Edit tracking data
━━━━━━━━━━━━━━━━━━━━━━━━━━━━━━

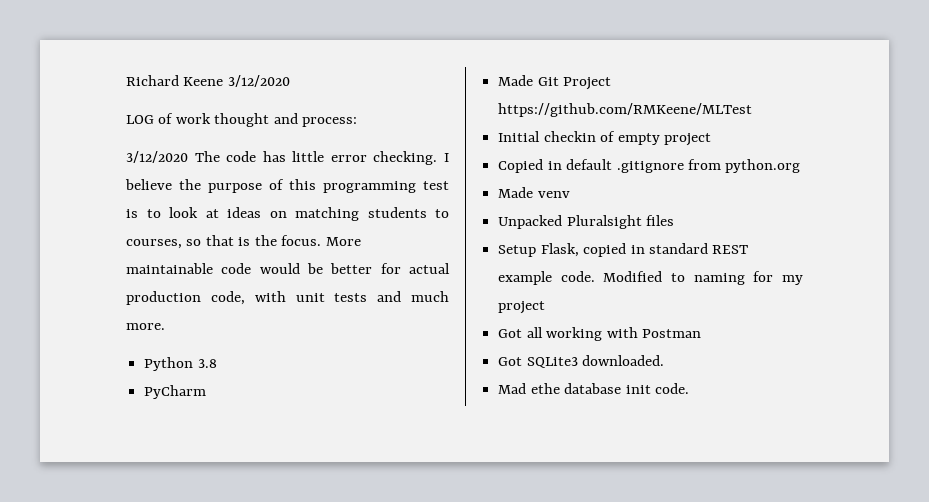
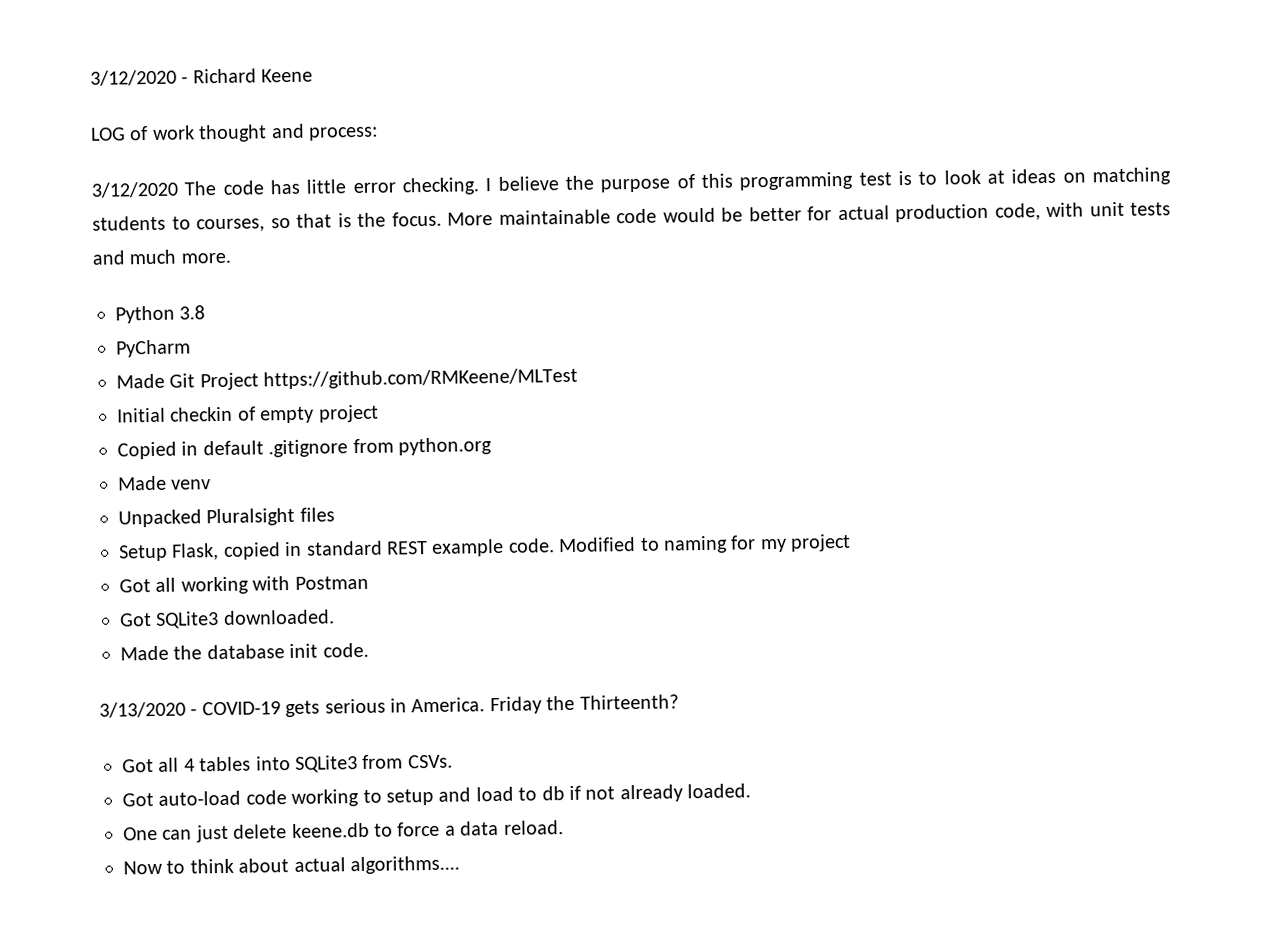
- Richard Keene 3/12/2020
+ 3/12/2020 - Richard Keene
- Mad ethe database init code.
+ Made the database init code.
+ 3/13/2020 - COVID-19 gets serious in America. Friday the Thirteenth?
+ Got all 4 tables into SQLite3 from CSVs.
+ Got auto-load code working to setup and load to db if not already loaded.
+ One can just delete keene.db to force a data reload.
+ Now to think about actual algorithms....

━━━━━━━━━━━━━━━━━━━━━━━━━━━━━━

• ASSIGNMENT: When the string "code" appears in a line of the records above, that line is to be copied.

• SOLUTION TO THIS TASK:
- Mad ethe database init code.
+ Made the database init code.
+ Got auto-load code working to setup and load to db if not already loaded.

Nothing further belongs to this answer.